There is an immediate need for startups to handle the crisis around the outbreak of the novel coronavirus, from diagnostics to identify potential carriers of the virus to assisting the treatment of patients with respiratory symptoms. As we get a grip on this crisis though, what’s going to help the world stop the next pandemic and improve health security for all?

MIT Solve is hoping to galvanize more entrepreneurs to investigate and improve the world of health security, launching a new “global challenge” through its program that will help fund companies, non-profits, academic research projects, and even individual ideas through its marketplace of funding partners. The program’s current application deadline is June 18th.
It’s a special program that we have profiled before on Extra Crunch. Designed to take a much broader approach to innovation, MIT Solve brings together a diverse coalition of funders and networks them with a heterogeneous collection of projects and organizations focused around its pillars of health, education, economic prosperity, and sustainability.

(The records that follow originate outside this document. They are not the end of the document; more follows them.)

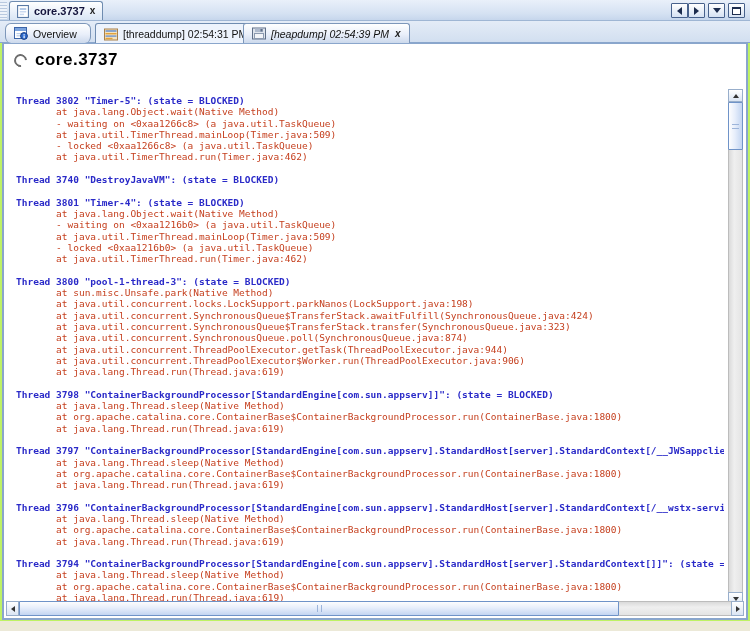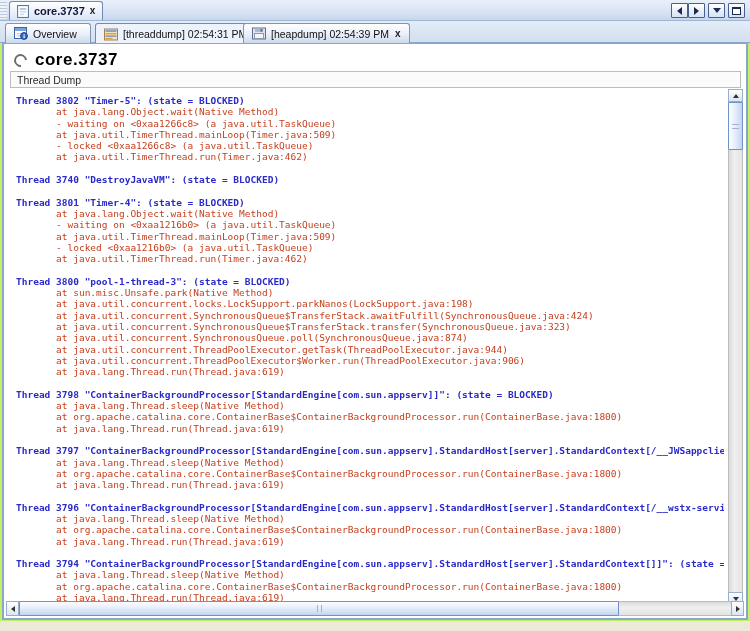--- a/index.html
+++ b/index.html
@@ -192,7 +192,7 @@
   </div>
 
   <div class="view-tabbar" id="view-tabbar">
-      <div class="view-tab" style="left: 5px; min-width: 86px;">
+      <div class="view-tab" style="left: 5px; min-width: 86px; border-radius: 6px;">
         <span>
           <svg class="vt-icon" viewBox="0 0 14 13">
             <rect x="0.5" y="0.5" width="12" height="11" fill="#fff" stroke="#3c64a8"></rect>

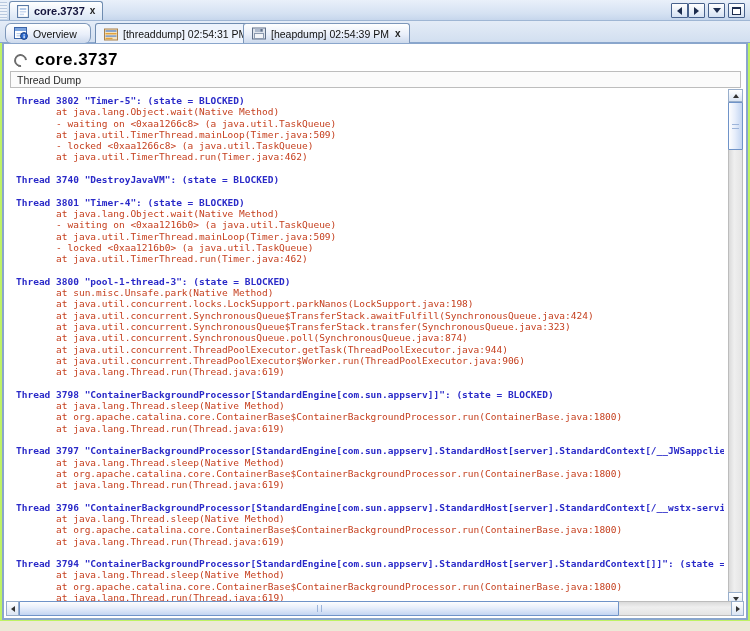--- a/index.html
+++ b/index.html
@@ -219,7 +219,7 @@
         <span class="view-tab-label">[threaddump] 02:54:31 PM</span>
         <span class="tab-close">x</span>
       </div>
-      <div class="view-tab" style="left: 243px; min-width: 146px;">
+      <div class="view-tab" style="left: 243px; min-width: 146px; font-style: italic;">
         <span>
           <svg class="vt-icon" viewBox="0 0 14 13">
             <rect x="0.5" y="1" width="13" height="11" fill="#dfe4ec" stroke="#5f6f88"></rect>

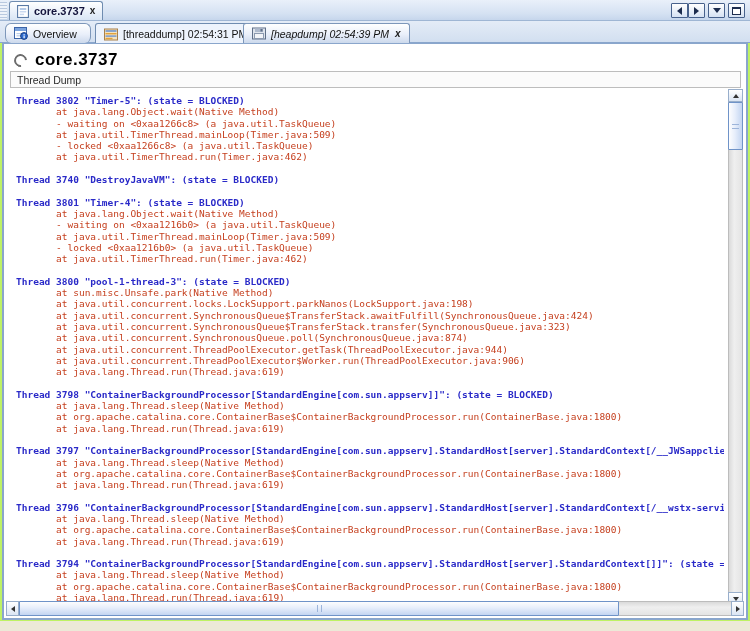--- a/index.html
+++ b/index.html
@@ -239,9 +239,6 @@
       <div class="page-title">core.3737</div>
     </div>
 
-    <div class="section-header">
-      <span>Thread Dump</span>
-    </div>
 
     <div class="dump-viewport">
       <div class="dump-pre" id="dump"><div class="t-block"><div class="t-head" style="color: rgb(42, 42, 200);">Thread 3802 "Timer-5": (state = BLOCKED)</div><div style="color: rgb(197, 64, 31);">       at java.lang.Object.wait(Native Method)</div><div style="color: rgb(197, 64, 31);">       - waiting on &lt;0xaa1266c8&gt; (a java.util.TaskQueue)</div><div style="color: rgb(197, 64, 31);">       at java.util.TimerThread.mainLoop(Timer.java:509)</div><div style="color: rgb(197, 64, 31);">       - locked &lt;0xaa1266c8&gt; (a java.util.TaskQueue)</div><div style="color: rgb(197, 64, 31);">       at java.util.TimerThread.run(Timer.java:462)</div></div><div class="t-block"><div class="t-head" style="color: rgb(42, 42, 200);">Thread 3740 "DestroyJavaVM": (state = BLOCKED)</div></div><div class="t-block"><div class="t-head" style="color: rgb(42, 42, 200);">Thread 3801 "Timer-4": (state = BLOCKED)</div><div style="color: rgb(197, 64, 31);">       at java.lang.Object.wait(Native Method)</div><div style="color: rgb(197, 64, 31);">       - waiting on &lt;0xaa1216b0&gt; (a java.util.TaskQueue)</div><div style="color: rgb(197, 64, 31);">       at java.util.TimerThread.mainLoop(Timer.java:509)</div><div style="color: rgb(197, 64, 31);">       - locked &lt;0xaa1216b0&gt; (a java.util.TaskQueue)</div><div style="color: rgb(197, 64, 31);">       at java.util.TimerThread.run(Timer.java:462)</div></div><div class="t-block"><div class="t-head" style="color: rgb(42, 42, 200);">Thread 3800 "pool-1-thread-3": (state = BLOCKED)</div><div style="color: rgb(197, 64, 31);">       at sun.misc.Unsafe.park(Native Method)</div><div style="color: rgb(197, 64, 31);">       at java.util.concurrent.locks.LockSupport.parkNanos(LockSupport.java:198)</div><div style="color: rgb(197, 64, 31);">       at java.util.concurrent.SynchronousQueue$TransferStack.awaitFulfill(SynchronousQueue.java:424)</div><div style="color: rgb(197, 64, 31);">       at java.util.concurrent.SynchronousQueue$TransferStack.transfer(SynchronousQueue.java:323)</div><div style="color: rgb(197, 64, 31);">       at java.util.concurrent.SynchronousQueue.poll(SynchronousQueue.java:874)</div><div style="color: rgb(197, 64, 31);">       at java.util.concurrent.ThreadPoolExecutor.getTask(ThreadPoolExecutor.java:944)</div><div style="color: rgb(197, 64, 31);">       at java.util.concurrent.ThreadPoolExecutor$Worker.run(ThreadPoolExecutor.java:906)</div><div style="color: rgb(197, 64, 31);">       at java.lang.Thread.run(Thread.java:619)</div></div><div class="t-block"><div class="t-head" style="color: rgb(42, 42, 200);">Thread 3798 "ContainerBackgroundProcessor[StandardEngine[com.sun.appserv]]": (state = BLOCKED)</div><div style="color: rgb(197, 64, 31);">       at java.lang.Thread.sleep(Native Method)</div><div style="color: rgb(197, 64, 31);">       at org.apache.catalina.core.ContainerBase$ContainerBackgroundProcessor.run(ContainerBase.java:1800)</div><div style="color: rgb(197, 64, 31);">       at java.lang.Thread.run(Thread.java:619)</div></div><div class="t-block"><div class="t-head" style="color: rgb(42, 42, 200);">Thread 3797 "ContainerBackgroundProcessor[StandardEngine[com.sun.appserv].StandardHost[server].StandardContext[/__JWSappclien</div><div style="color: rgb(197, 64, 31);">       at java.lang.Thread.sleep(Native Method)</div><div style="color: rgb(197, 64, 31);">       at org.apache.catalina.core.ContainerBase$ContainerBackgroundProcessor.run(ContainerBase.java:1800)</div><div style="color: rgb(197, 64, 31);">       at java.lang.Thread.run(Thread.java:619)</div></div><div class="t-block"><div class="t-head" style="color: rgb(42, 42, 200);">Thread 3796 "ContainerBackgroundProcessor[StandardEngine[com.sun.appserv].StandardHost[server].StandardContext[/__wstx-servic</div><div style="color: rgb(197, 64, 31);">       at java.lang.Thread.sleep(Native Method)</div><div style="color: rgb(197, 64, 31);">       at org.apache.catalina.core.ContainerBase$ContainerBackgroundProcessor.run(ContainerBase.java:1800)</div><div style="color: rgb(197, 64, 31);">       at java.lang.Thread.run(Thread.java:619)</div></div><div class="t-block"><div class="t-head" style="color: rgb(42, 42, 200);">Thread 3794 "ContainerBackgroundProcessor[StandardEngine[com.sun.appserv].StandardHost[server].StandardContext[]]": (state = </div><div style="color: rgb(197, 64, 31);">       at java.lang.Thread.sleep(Native Method)</div><div style="color: rgb(197, 64, 31);">       at org.apache.catalina.core.ContainerBase$ContainerBackgroundProcessor.run(ContainerBase.java:1800)</div><div style="color: rgb(197, 64, 31);">       at java.lang.Thread.run(Thread.java:619)</div></div></div>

Solve, MIT’s take on social innovation challenges, may be different enough to work

The program’s new challenge around health security joins four other challenges around inclusive entrepreneurship, learning for girls and women, sustainable food systems, and maternal and newborn health. It’s an attempt, Executive Director Alex Amouyel explained, to respond more rapidly to big issues facing humanity.
“Usually, how we design a challenge is we crowdsource the challenge itself,” Amouyel said. The program uses an open innovation method to take a bottoms-up approach to discover persistent challenges that might be overlooked by traditional business model innovation. The program holds design workshops, conducts online voting, and spends potentially up to six months to determine what challenges it will publish each year. The health security challenge is shortcutting that lengthy process given the immediate need for improvements in that area.
Amouyel said that the team expects to select a final list of about 35 winners, or roughly seven for each of the five challenges being hosted. She emphasized that they are taking a “venture portfolio” approach to each challenge, selecting individuals and teams that have “diversity in technology, in the business model, in the geography and in the people who are proposing it.” Multifaceted challenges require many different solutions to tackle.
For winners, they get joint access to a pool of more than a million dollars in funding from the program’s partners, and also mentorship to accelerate their projects, locking in critical proof points and user validations in the process. “We are bringing together the resources to help them achieve that next stage,” Amouyel said.
The program has been around since late 2015, and so far, has disbursed about $14 million in funding.
Finally, the program’s application is also synchronized with a free course at edX called “Business and Impact Planning for Social Enterprises” which teaches students how to build a business plan and an impact blueprint. The hope is that the course can help onramp individuals and teams and teach them how to funding opportunities like Solve.